The answer must be an exact copy of the records, with every picture removed.

MATERIAL PROVIDED Block Start

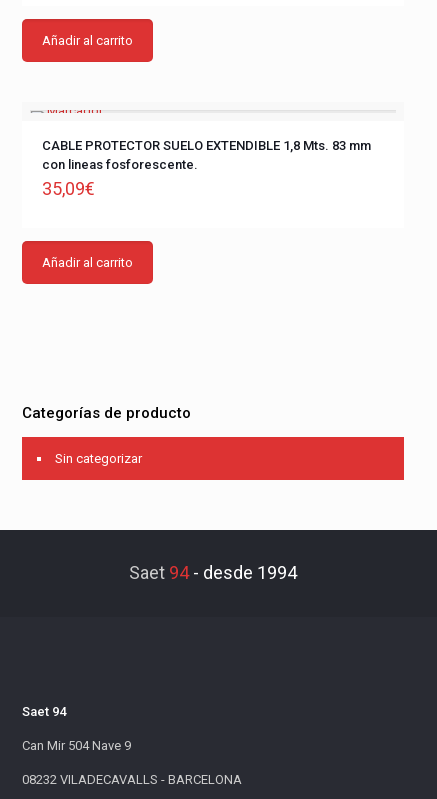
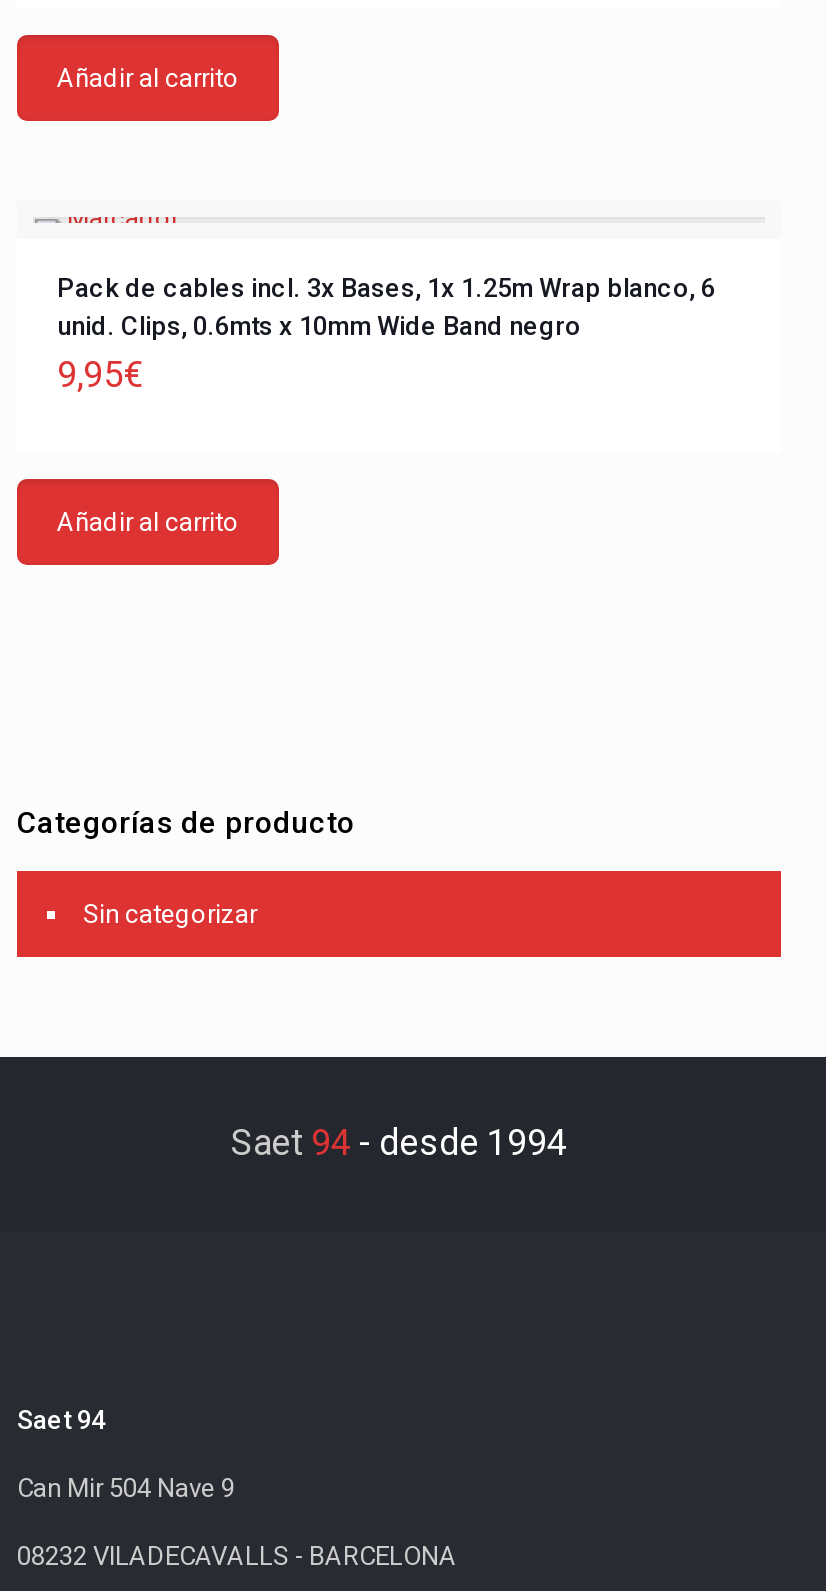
- CABLE PROTECTOR SUELO EXTENDIBLE 1,8 Mts. 83 mm
- con lineas fosforescente.
- 35,09€
+ Pack de cables incl. 3x Bases, 1x 1.25m Wrap blanco, 6
+ unid. Clips, 0.6mts x 10mm Wide Band negro
+ 9,95€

MATERIAL PROVIDED Block End

* EXPECTED ANSWER
- CABLE PROTECTOR SUELO EXTENDIBLE 1,8 Mts. 83 mm
- con lineas fosforescente.
- 35,09€
+ Pack de cables incl. 3x Bases, 1x 1.25m Wrap blanco, 6
+ unid. Clips, 0.6mts x 10mm Wide Band negro
+ 9,95€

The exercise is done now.